To boom or not to boom? Mineral resources in the Asian Century

Australia has the resources – but the environmental cost could be huge. AAP/Purple Communications

AUSTRALIA IN THE ASIAN CENTURY – A series examining Australia’s role in the rapidly transforming Asian region. Delivered in partnership with the Australian government.

Here, Dr Gavin Mudd considers the economic, social and environmental impacts of Australia’s mining boom as we rush to meet Asia’s demand for resources.

The 20th century belonged to the West – not only in military terms but primarily in resource consumption. This century is expected to be dominated by Asia.

Given the generally high per capita consumption of a range of resources by developed nations, we must ask a fundamental question: can the world provide the same material standards of living for Asia without bankrupting the global ecological bank?

Surprisingly, the answer can be either yes or no – depending on one’s point of view (as Obi Wan famously opined). Optimists point to the history of continually growing mineral and metal production and economic resources throughout the 20th century and say “no worries”. Technology, exploration and economics are their friends.

Pessimists decry the near exponential growth of production and consumption of non-renewable resources and claim such patterns are inherently unsustainable. Simple mathematics and environmental limits are their focus.

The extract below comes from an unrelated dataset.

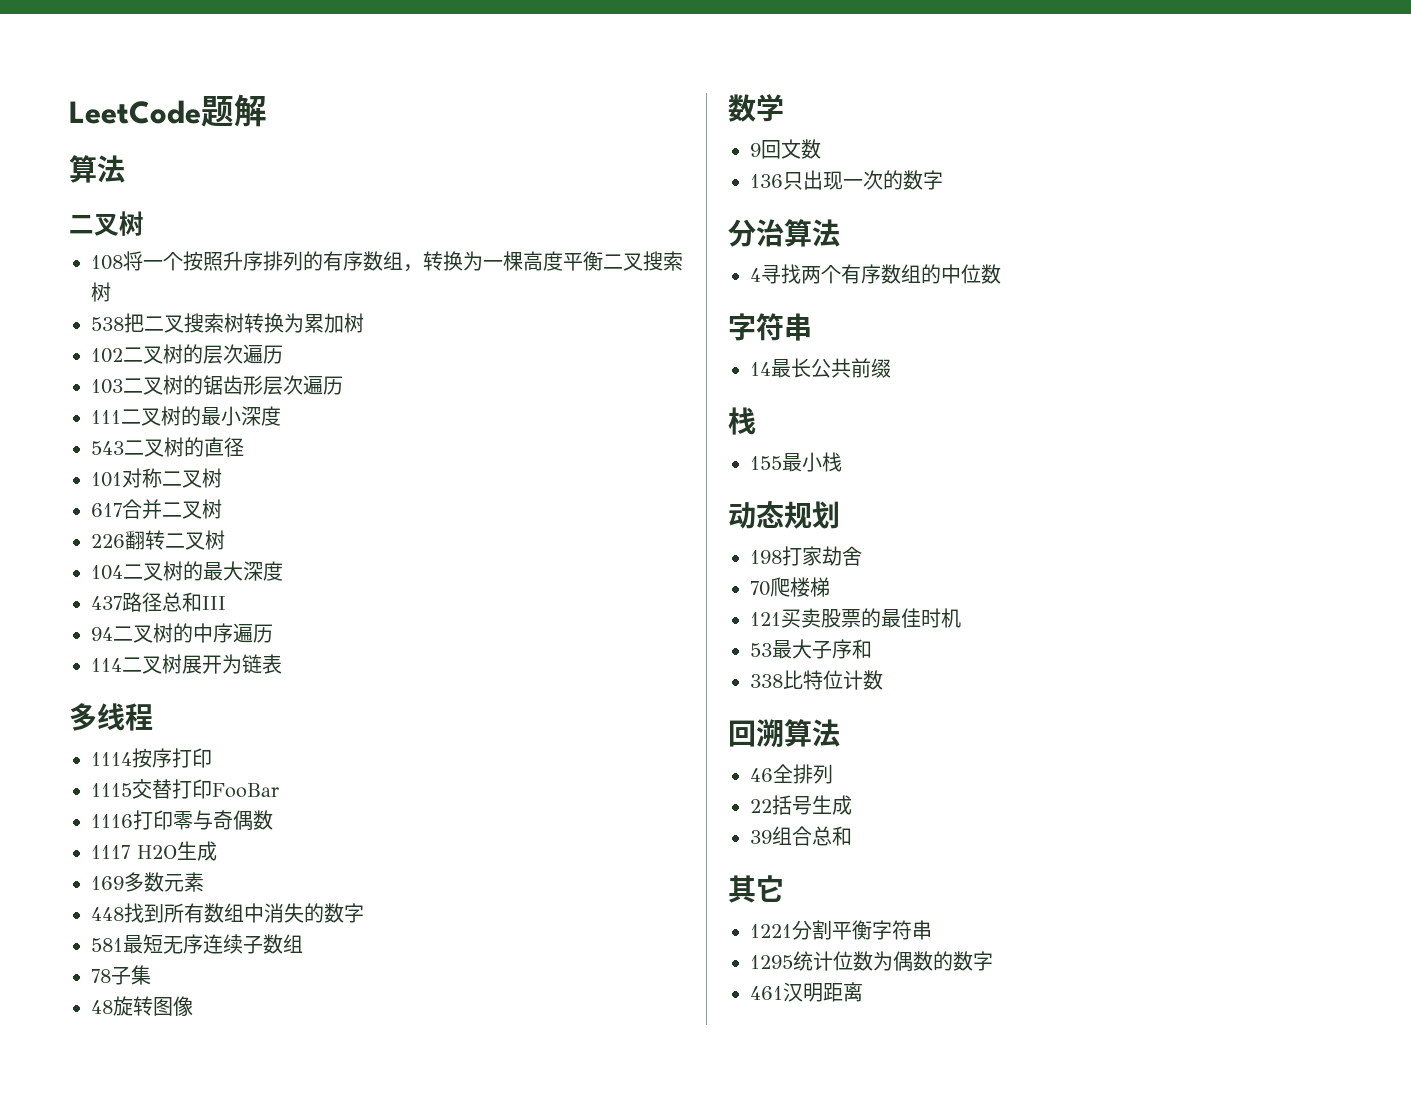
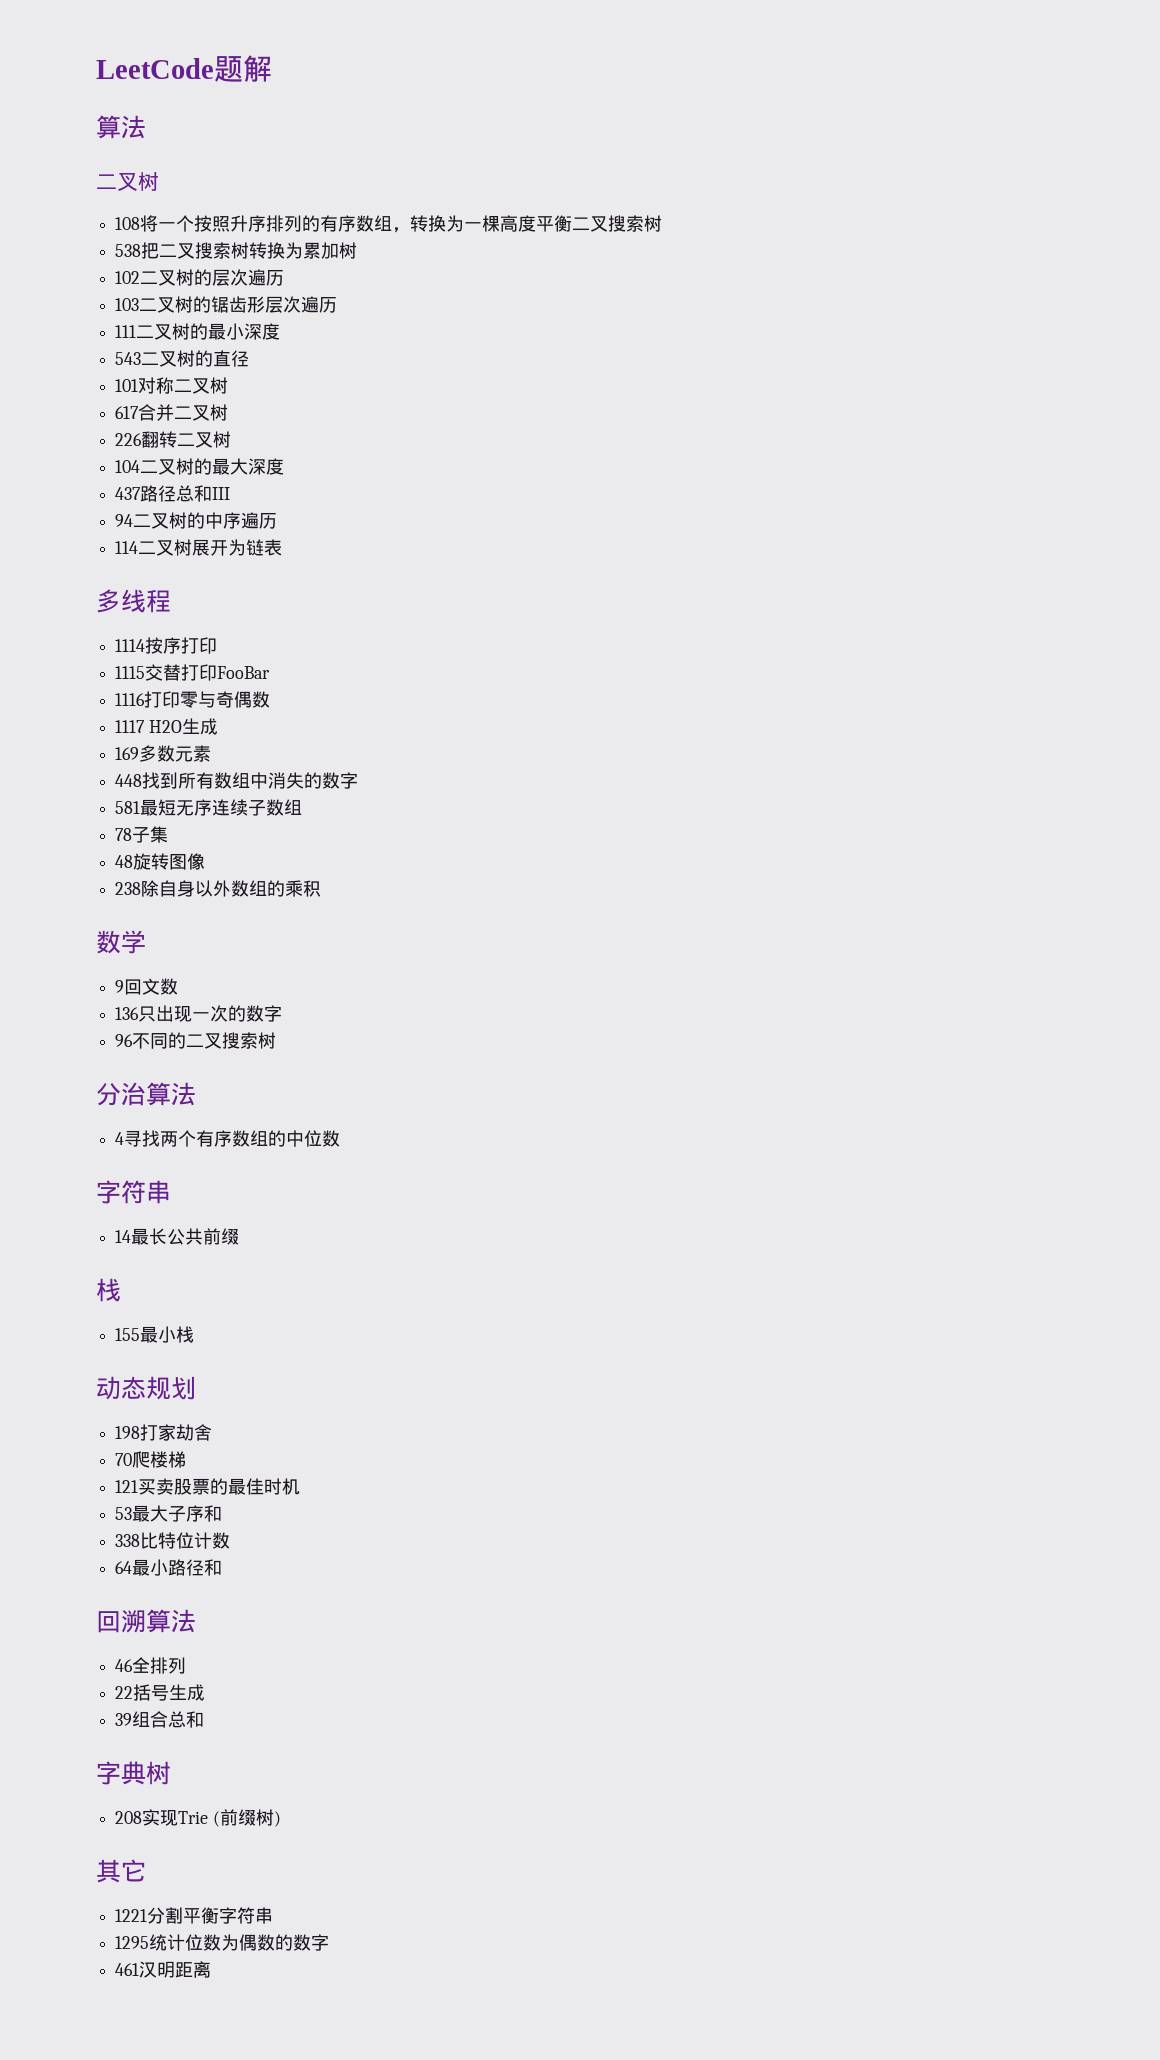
+ 238除自身以外数组的乘积
+ 96不同的二叉搜索树
+ 64最小路径和
+ 字典树
+ 208实现Trie (前缀树)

Realists see the merit in both points of view.

Boom time

Let us explore the nature of economic mineral resources. In today’s world, we mine fossil fuels, base metals, precious metals, ferrous metals, light metals, energy metals and a wide variety of miscellaneous minerals and metals – a significant majority of the known elements.

Although some elements are abundant throughout earth’s crust, such as iron or aluminium, all minerals need to be found in deposits both high in concentration and easy to process to be worth mining.

Kalgoorlie’s “Super Pit” in Western Australia. Tim J Keenan

Throughout the past two centuries, the world has been scoured for new deposits which could be profitable to mine – and in many countries the mining industry continues to find more. For example, Australia and Brazil have both found massive iron ore resources and now dominate seaborne global iron ore exports. Parts of Africa now look set to repeat this pattern.

On the technology front, major advances in mining and ore processing have enabled breakthroughs in metal and mineral production. Prominent examples include the development of flotation technology for metal sulfide ores (now widely used in copper, lead-zinc, nickel, gold mining), carbon in pulp technology which uses cyanide in gold mining, solvent extraction-electrowinning technology, safer and cheaper explosives, bigger and bigger diggers and trucks, more efficient grinding technology, and so on.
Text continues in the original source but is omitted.